**PROBLEM DESCRIPTION:**
Starting at the line that contains "- *This problem", write out every line through the end of the records exactly as it stands, and leave out all pictures.

[INPUT DATA]

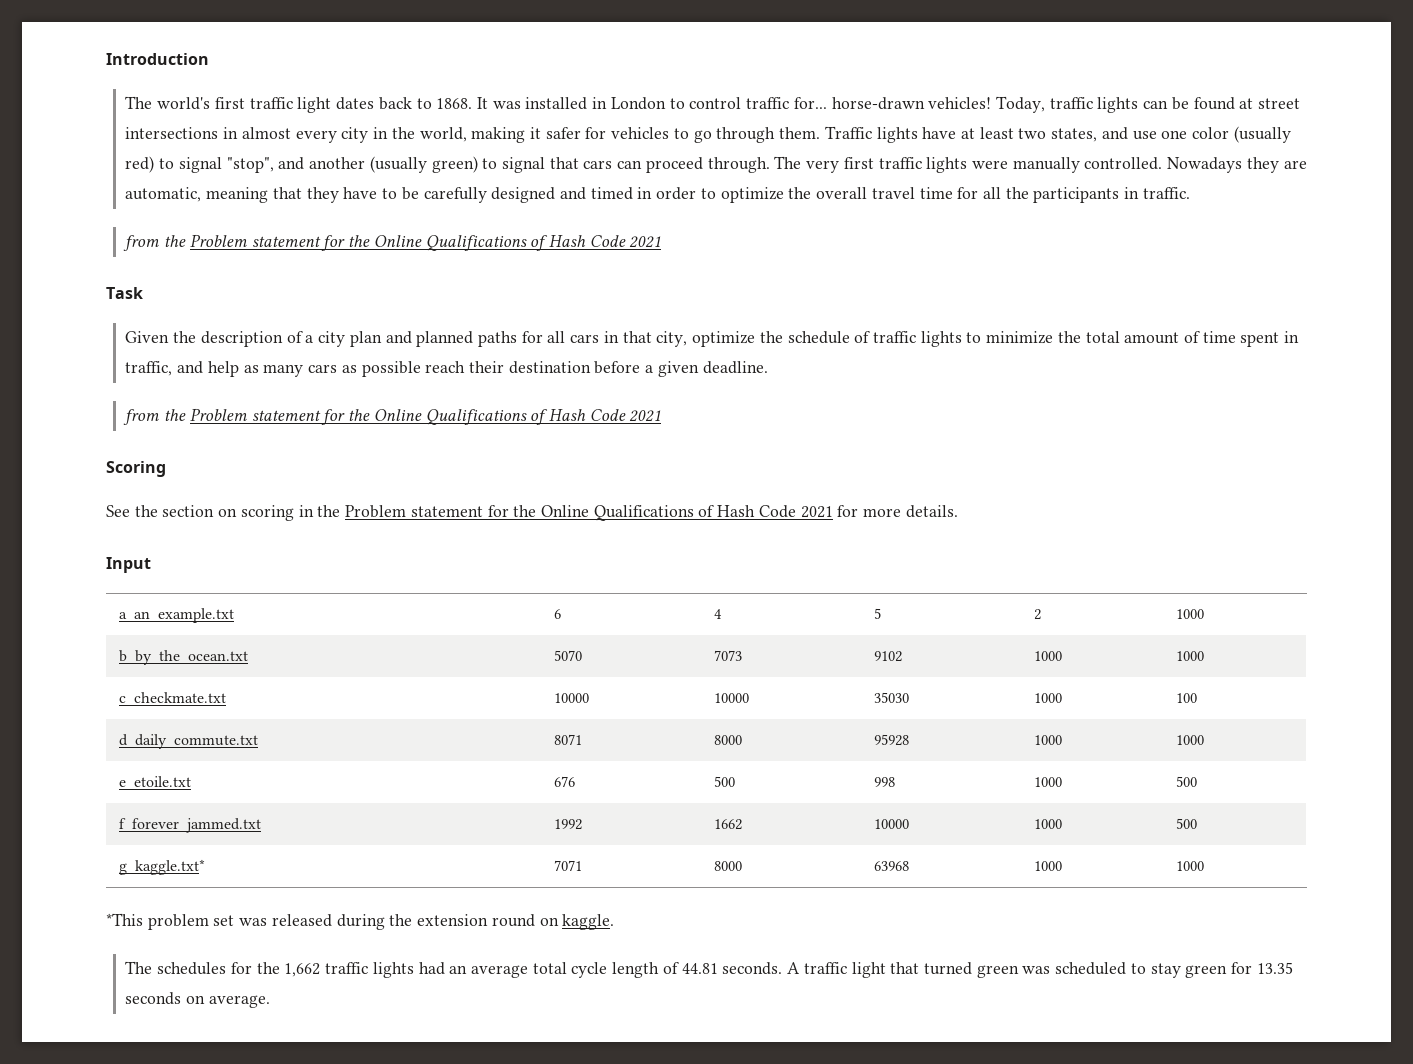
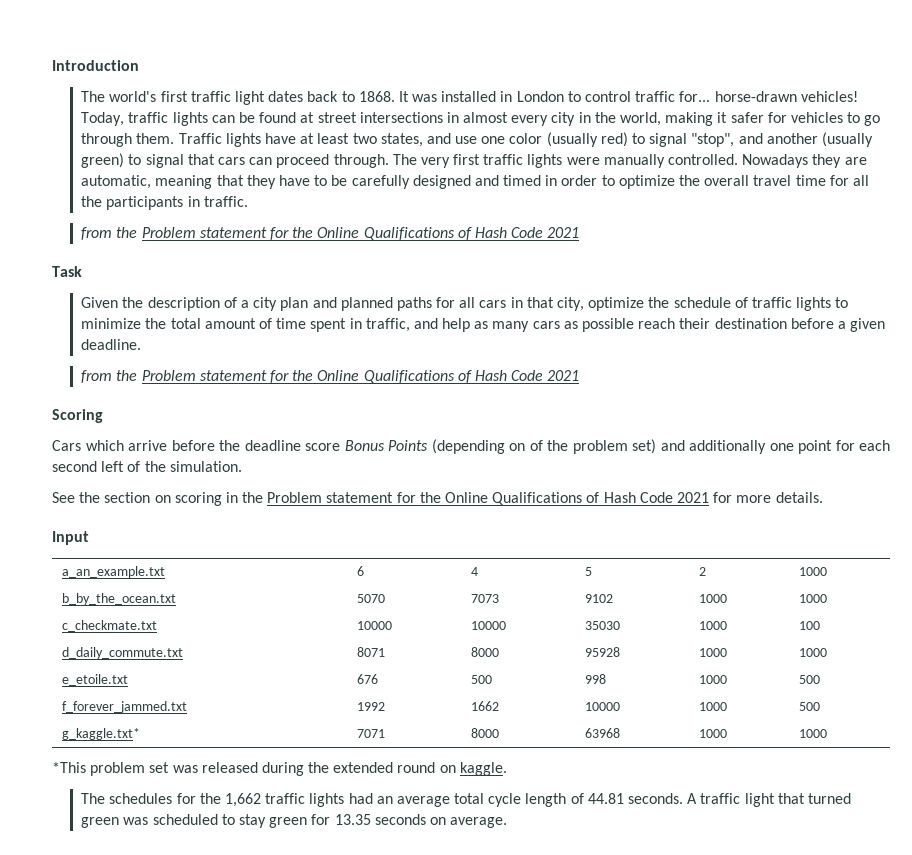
+ Cars which arrive before the deadline score Bonus Points (depending on of the problem set) and additionally one point for each second left of the simulation.
- *This problem set was released during the extension round on kaggle.
+ *This problem set was released during the extended round on kaggle.

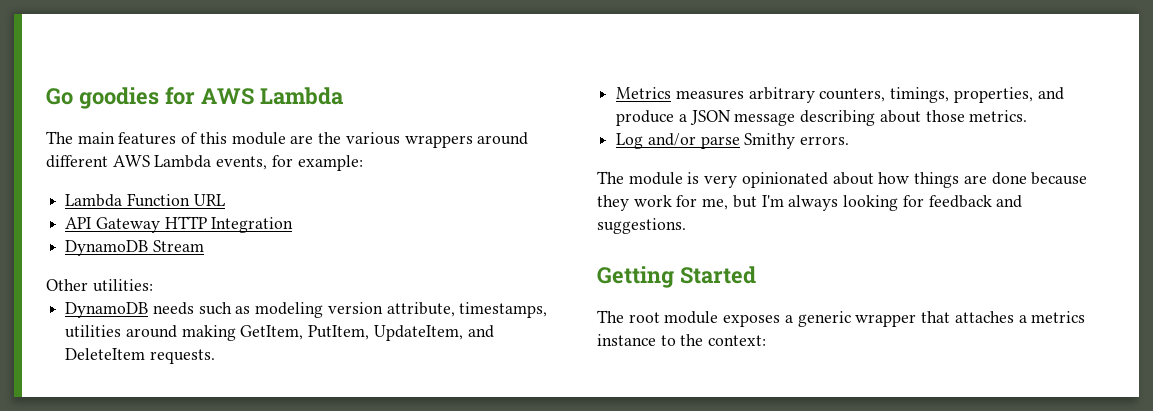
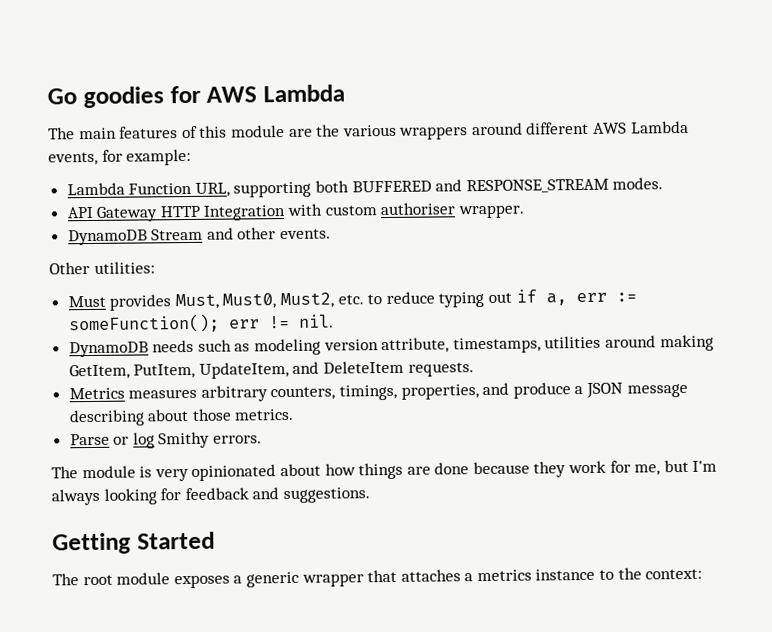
- Lambda Function URL
+ Lambda Function URL, supporting both BUFFERED and RESPONSE_STREAM modes.
- API Gateway HTTP Integration
+ API Gateway HTTP Integration with custom authoriser wrapper.
- DynamoDB Stream
+ DynamoDB Stream and other events.
+ Must provides Must, Must0, Must2, etc. to reduce typing out if a, err := someFunction(); err != nil.
- Log and/or parse Smithy errors.
+ Parse or log Smithy errors.

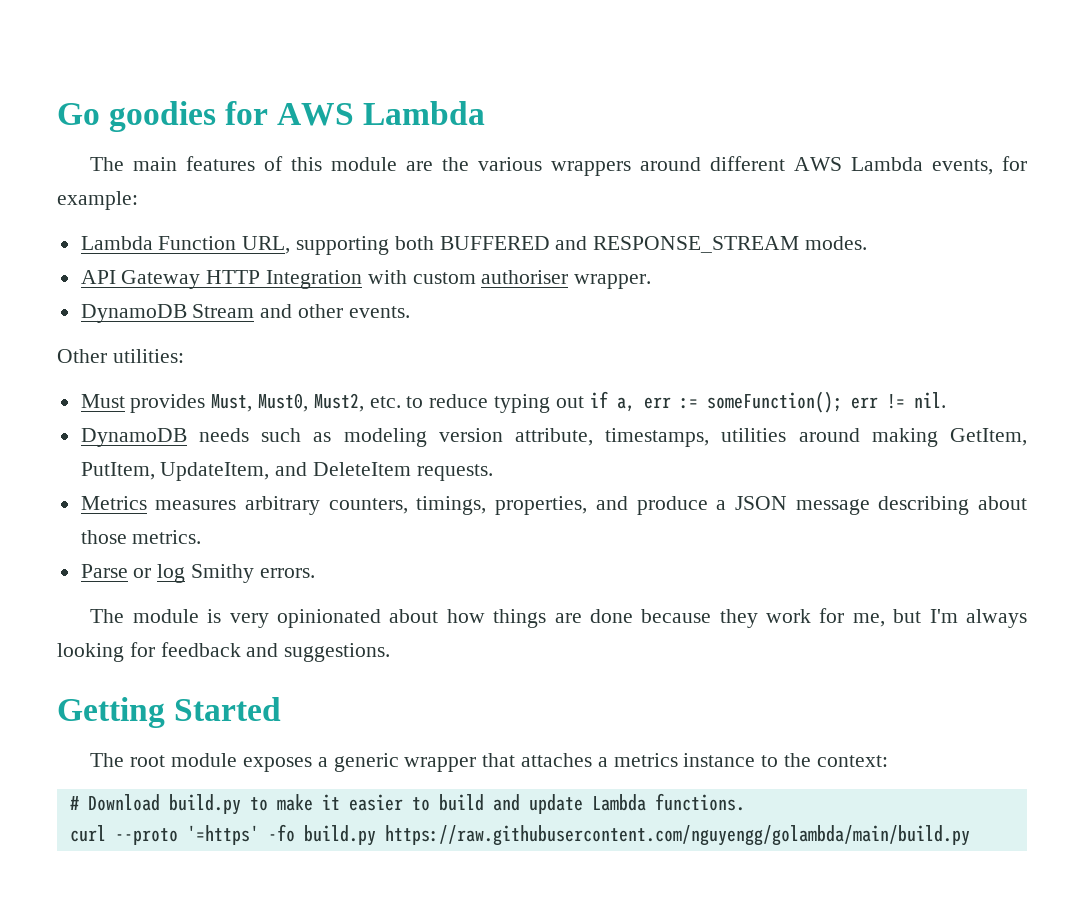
+ # Download build.py to make it easier to build and update Lambda functions.
+ curl --proto '=https' -fo build.py https://raw.githubusercontent.com/nguyengg/golambda/main/build.py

[/INPUT DATA]

**OUTPUT BELOW:**
- *This problem set was released during the extension round on kaggle.
+ *This problem set was released during the extended round on kaggle.

- Lambda Function URL
+ Lambda Function URL, supporting both BUFFERED and RESPONSE_STREAM modes.
- API Gateway HTTP Integration
+ API Gateway HTTP Integration with custom authoriser wrapper.
- DynamoDB Stream
+ DynamoDB Stream and other events.
+ Must provides Must, Must0, Must2, etc. to reduce typing out if a, err := someFunction(); err != nil.
- Log and/or parse Smithy errors.
+ Parse or log Smithy errors.

+ # Download build.py to make it easier to build and update Lambda functions.
+ curl --proto '=https' -fo build.py https://raw.githubusercontent.com/nguyengg/golambda/main/build.py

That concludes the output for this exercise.